また、博士課程への進学を考える際には、研究テーマだけでなく、利用できるフェローシップや奨学金制度、生活面の支援についても事前に調べておくことが重要です。
③ スペシャリストか、ジェネラリストか
博士課程は、一つの分野を深く掘り下げる道です。
一方、国家公務員総合職は、異動を通じて複数の分野に関わりながら仕事をしていくことが一般的です。
例えば、
博士課程
特定分野の専門性を高める
独自の知見を生み出す
第一人者を目指す
国家公務員総合職
幅広い政策分野に携わる
分野横断的に課題を考える
組織全体を見渡す視点を持つ
どちらが優れているという話ではありません。
一つのテーマを長く追究したいのか、それとも幅広い課題に関わりながら社会に貢献したいのか。
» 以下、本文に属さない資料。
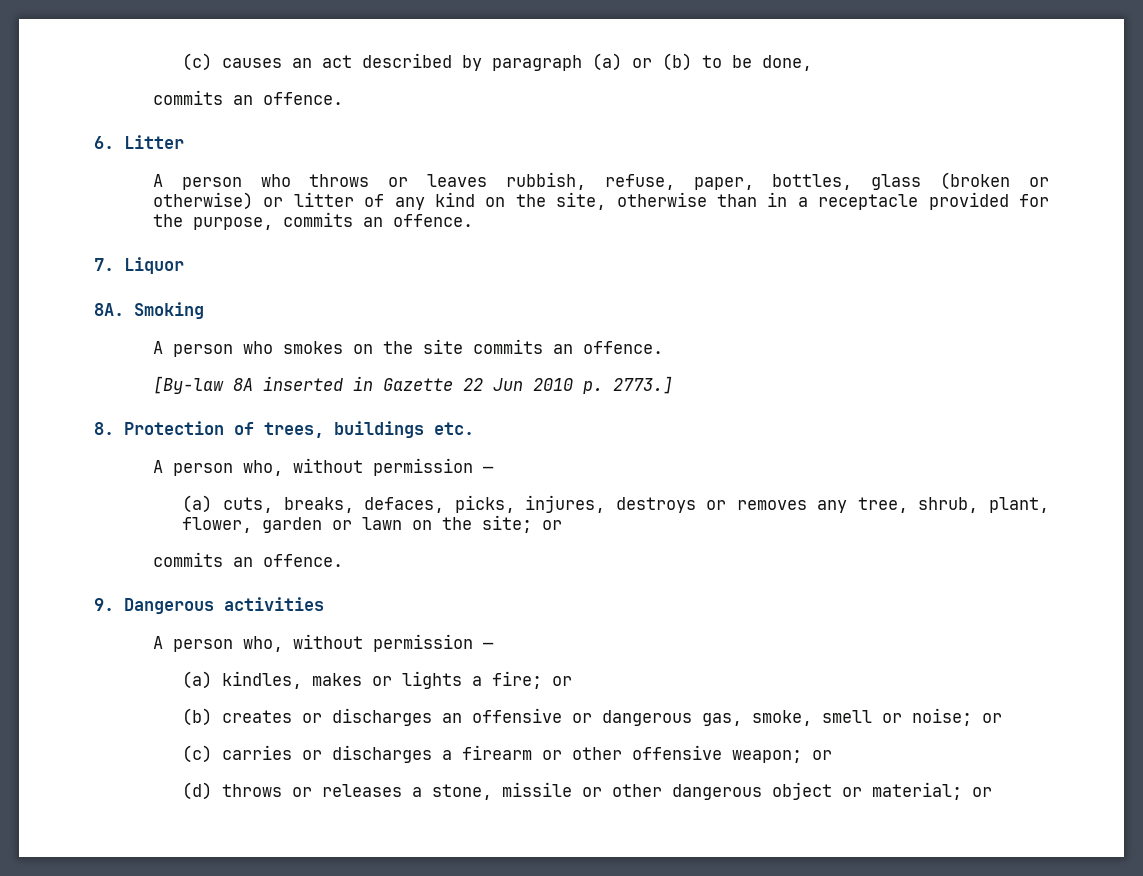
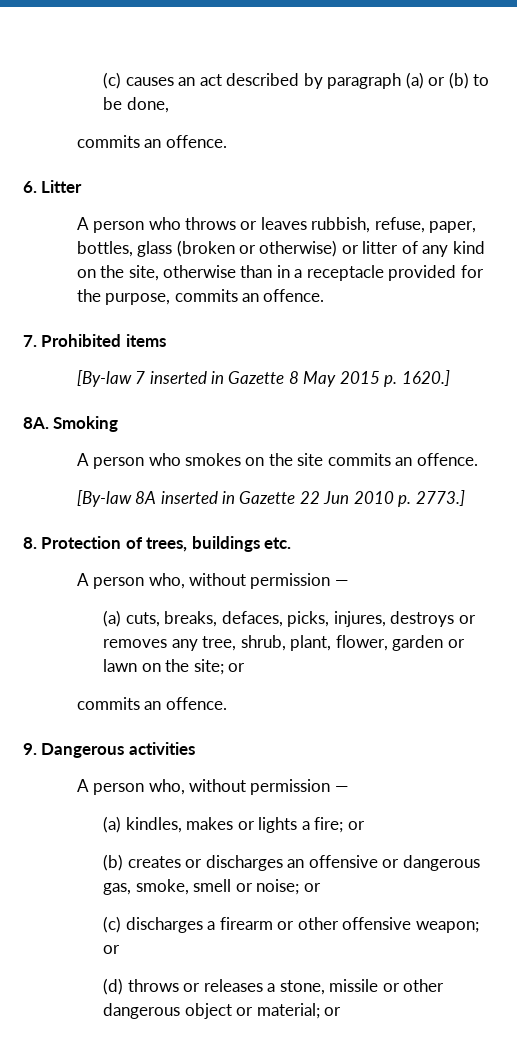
- 7. Liquor
+ 7. Prohibited items
+ [By-law 7 inserted in Gazette 8 May 2015 p. 1620.]
- (c) carries or discharges a firearm or other offensive weapon; or
+ (c) discharges a firearm or other offensive weapon; or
自分がどのような専門性の持ち方を望むのかを考えてみると、進路選択のヒントになります。
④ 個人で進めるか、チームで進めるか
意外と見落とされがちですが、日々の働き方に大きく関わる視点です。
博士課程では、
自分で課題を設定する
自分で研究を進める
最終的な責任を自分で負う
場面が多くなります。
もちろん共同研究もありますが、基本的には自分自身の研究テーマと向き合う時間が長くなります。
一方、国家公務員総合職では、
関係部署との調整
上司や関係機関との協議
多様な利害関係の整理
などを通じて、チームとして成果を出すことが求められます。
一人で深く考えることに充実感を覚えるのか、それとも周囲と協力しながら成果を生み出すことにやりがいを感じるのか。
この違いは、長期的な満足度に大きく影響します。
おわりに
進路を考える際、どうしても収入や安定性、将来のキャリアパスに目が向きがちです。
しかし実際には、
何をしたいのか
どのような環境で力を発揮できるのか
どのような環境で働き続けたいと思えるのか
といった要素のほうが、長い目で見ると重要になることが少なくありません。
どちらが正しい進路かという問題ではなく、どちらが自分にとって自然な選択かという視点が大切です。
そして最後に一つだけ付け加えるとすれば、
進路選択では、「向いているかどうか」は能力だけで決まるものではありません。
同じ人でも、置かれる環境によって力を発揮できる場合もあれば、そうでない場合もあります。
大切なのは、自分がどのような環境で力を発揮できるのかを考えることです。
博士課程か国家公務員総合職かという選択も、その視点から考えてみると見え方が変わるかもしれません。